START Data provided
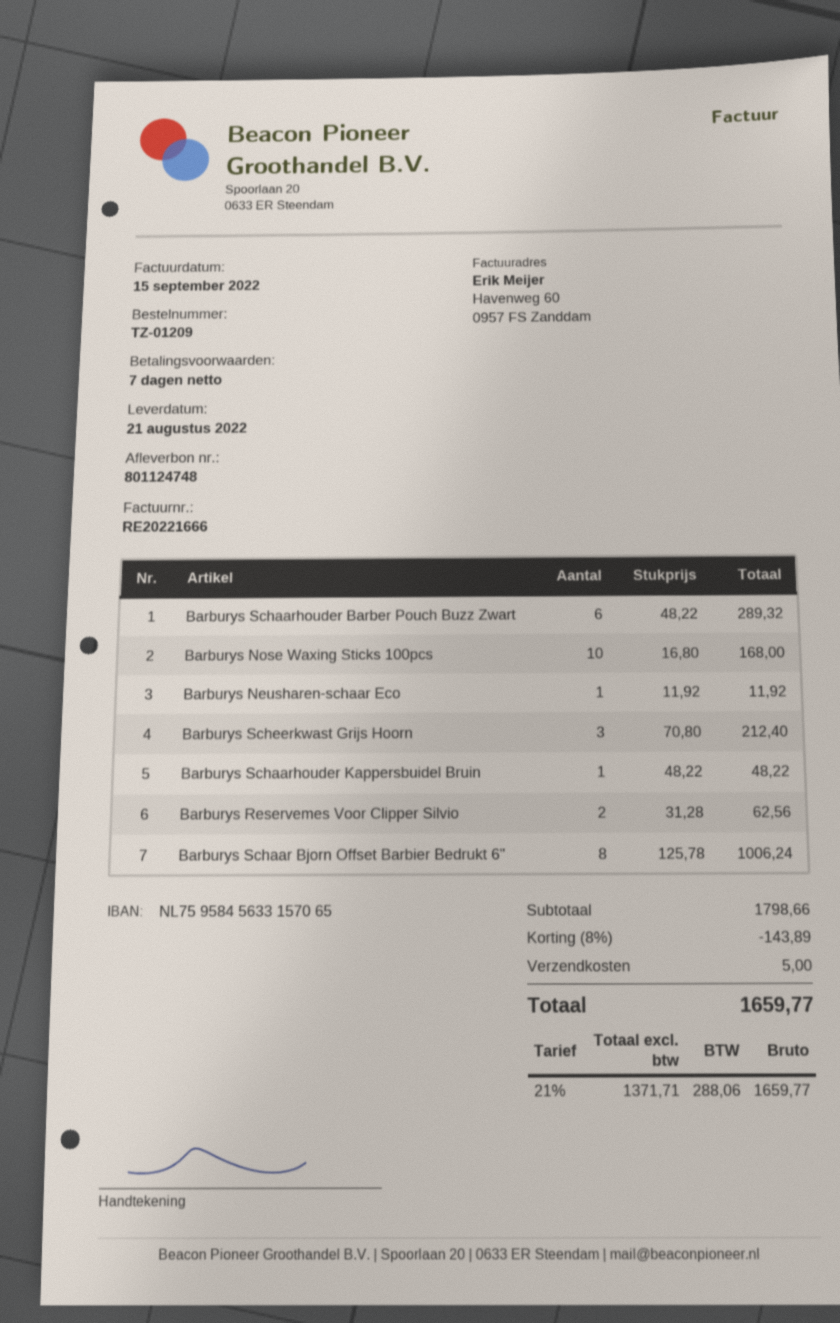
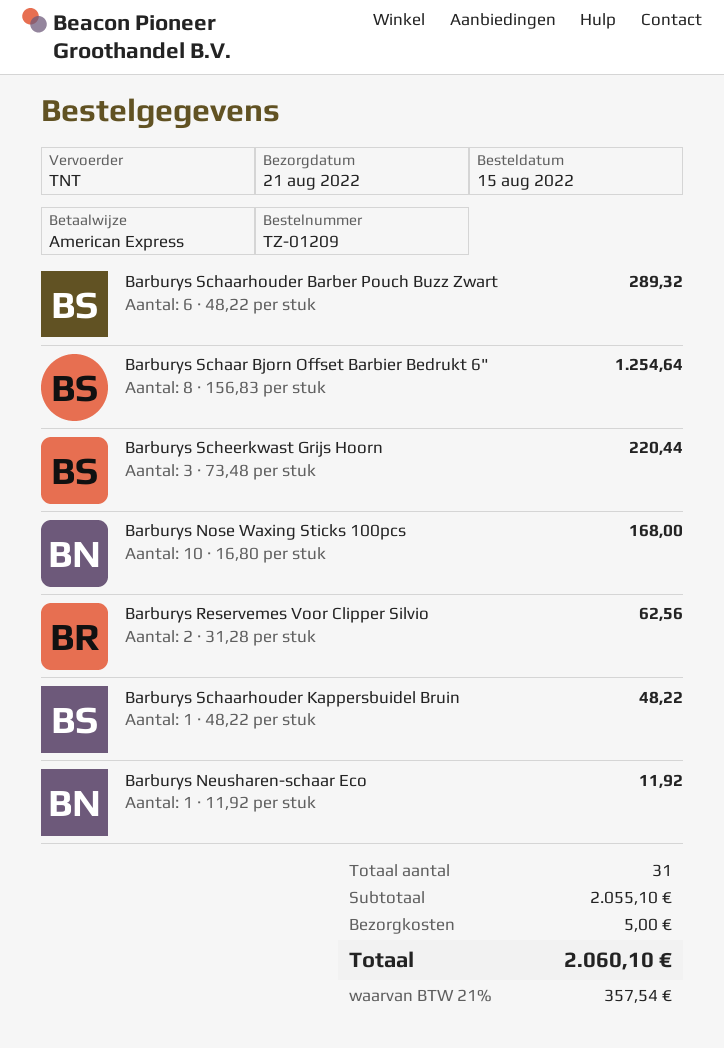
Barburys Scheerkwast Grijs Hoorn: 3 x 70.80 = 212.40 -> 3 x 73.48 = 220.44
Barburys Schaar Bjorn Offset Barbier Bedrukt 6": 8 x 125.78 = 1006.24 -> 8 x 156.83 = 1254.64
subtotal: 1798.66 -> 2055.10
discount: 8% = 143.89 -> none
tax: 21% = 288.06 -> 21% = 357.54
total: 1659.77 -> 2060.10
END Data provided
Counting the lines above that hold "Barburys", reply with the number and no other words.

§ **Answer space**:
2